Efficient Polynomial Evaluation with Horner’s Rule
Problem
Given a polynomial with coefficients \( A_0, A_1, \dots, A_n \) and an input value \( x \), evaluate:
\[ y = A_0 + A_1 x + A_2 x^2 + \cdots + A_n x^n \]
Goal: Compute this efficiently using only \( O(n) \) operations.
Horner’s Algorithm
Rather than computing each power \( x^k \) explicitly, Horner’s method rewrites the polynomial as:
\[ y = A_0 + x(A_1 + x(A_2 + \cdots + x(A_{n-1} + x A_n) \cdots )) \]

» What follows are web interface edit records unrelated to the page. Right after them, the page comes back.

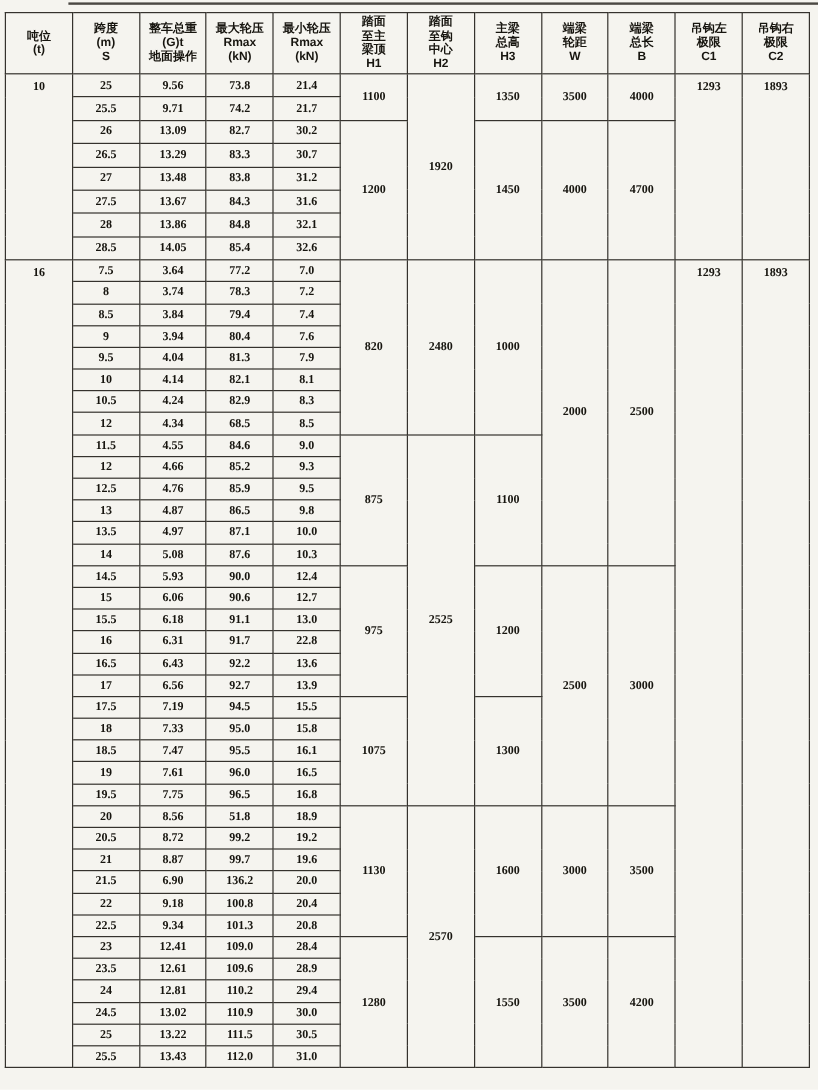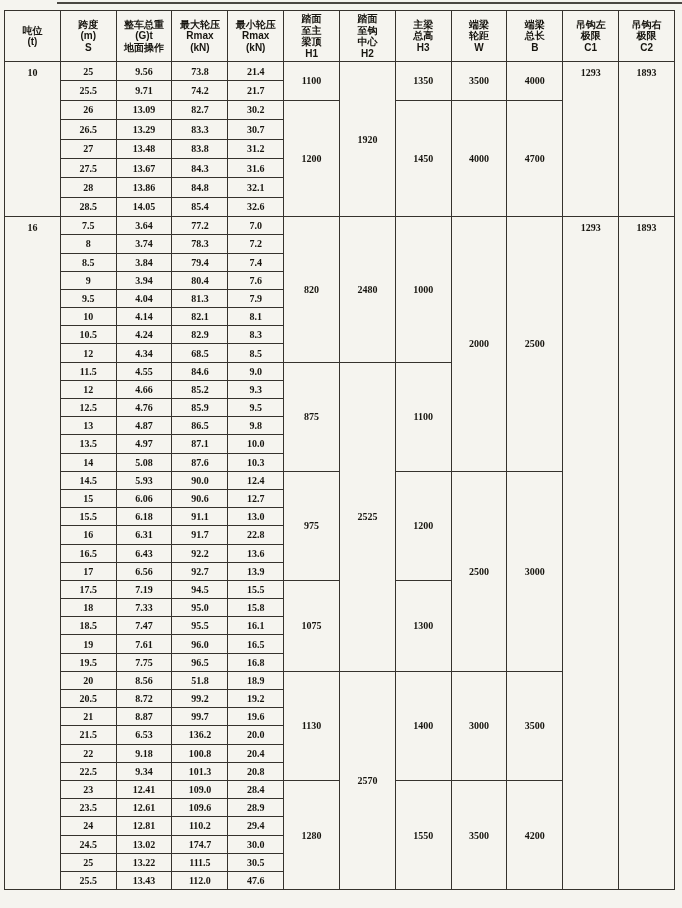"1400" td { text: 1400 -> 1600 }
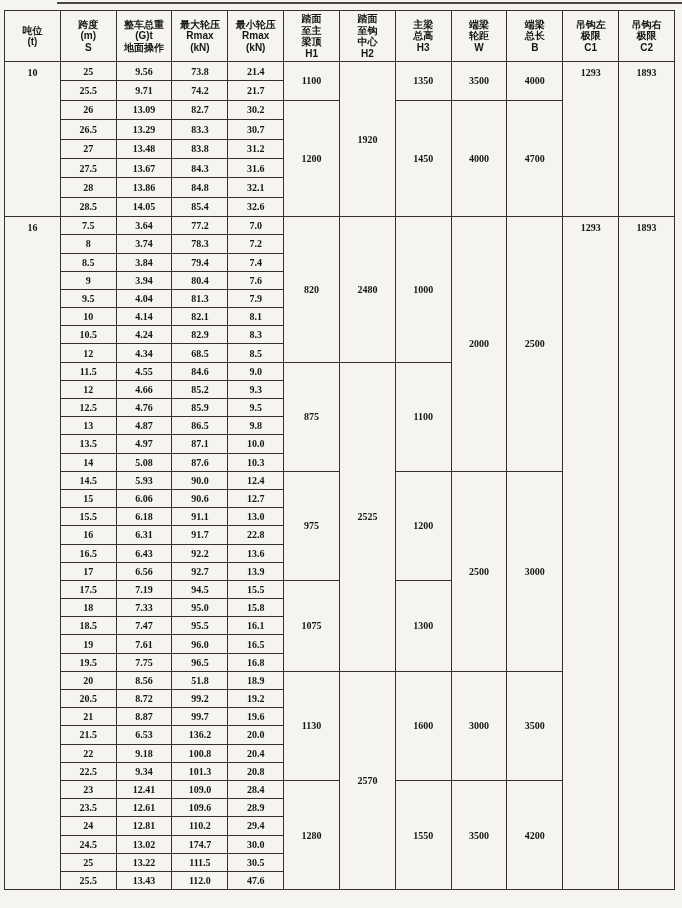"6.53" td { text: 6.53 -> 6.90 }
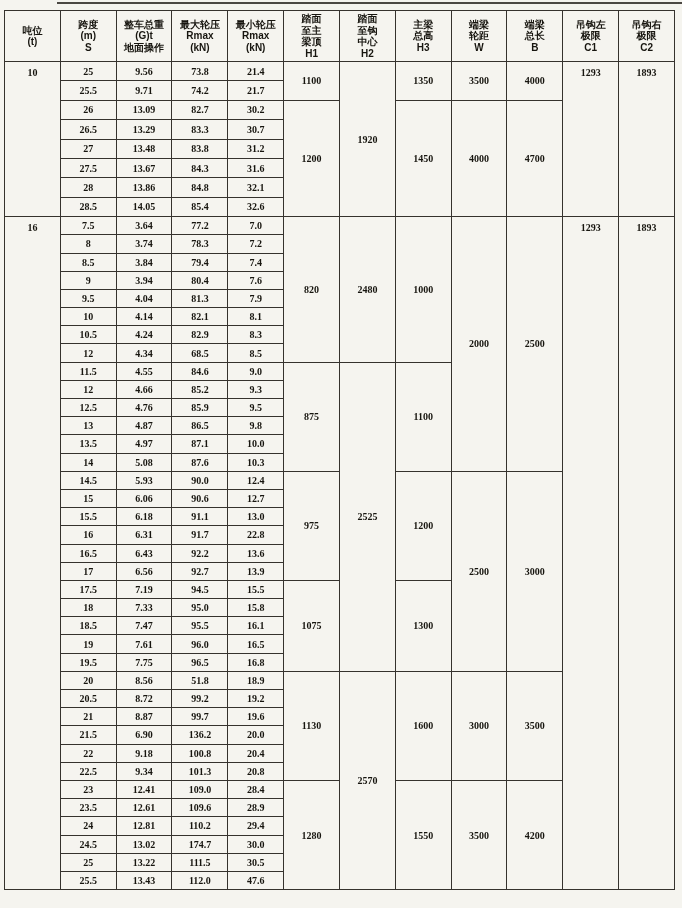"174.7" td { text: 174.7 -> 110.9 }
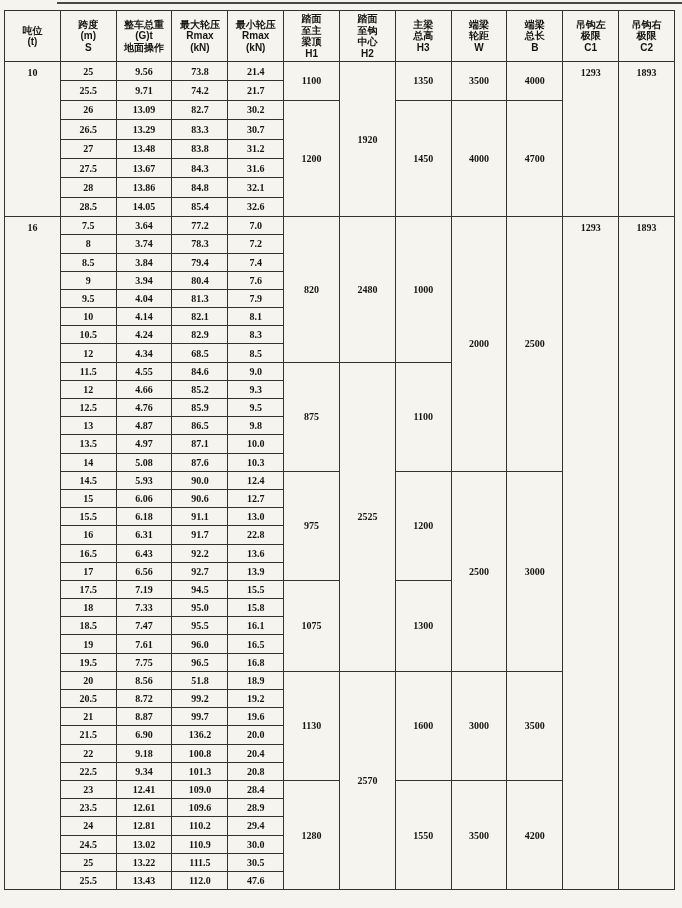"47.6" td { text: 47.6 -> 31.0 }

This nested form enables linear-time evaluation with minimal multiplications.
Python Implementation
def horner(coeffs, x):
result = 0
for coeff in reversed(coeffs):
result = result * x + coeff
return result
Example Usage:
# Polynomial: 2 + 3x + 5x^2 at x = 4
coeffs = [2, 3, 5] # A_0 + A_1*x + A_2*x^2
x = 4
print(horner(coeffs, x)) # Output: 2 + 3*4 + 5*4^2 = 2 + 12 + 80 = 94
Time Complexity
- Time: \( O(n) \) for a polynomial of degree \( n \)
- Space: \( O(1) \) extra space
Final Takeaway
Horner’s Rule is the gold standard for fast, stable polynomial evaluation and underpins numerous numerical algorithms.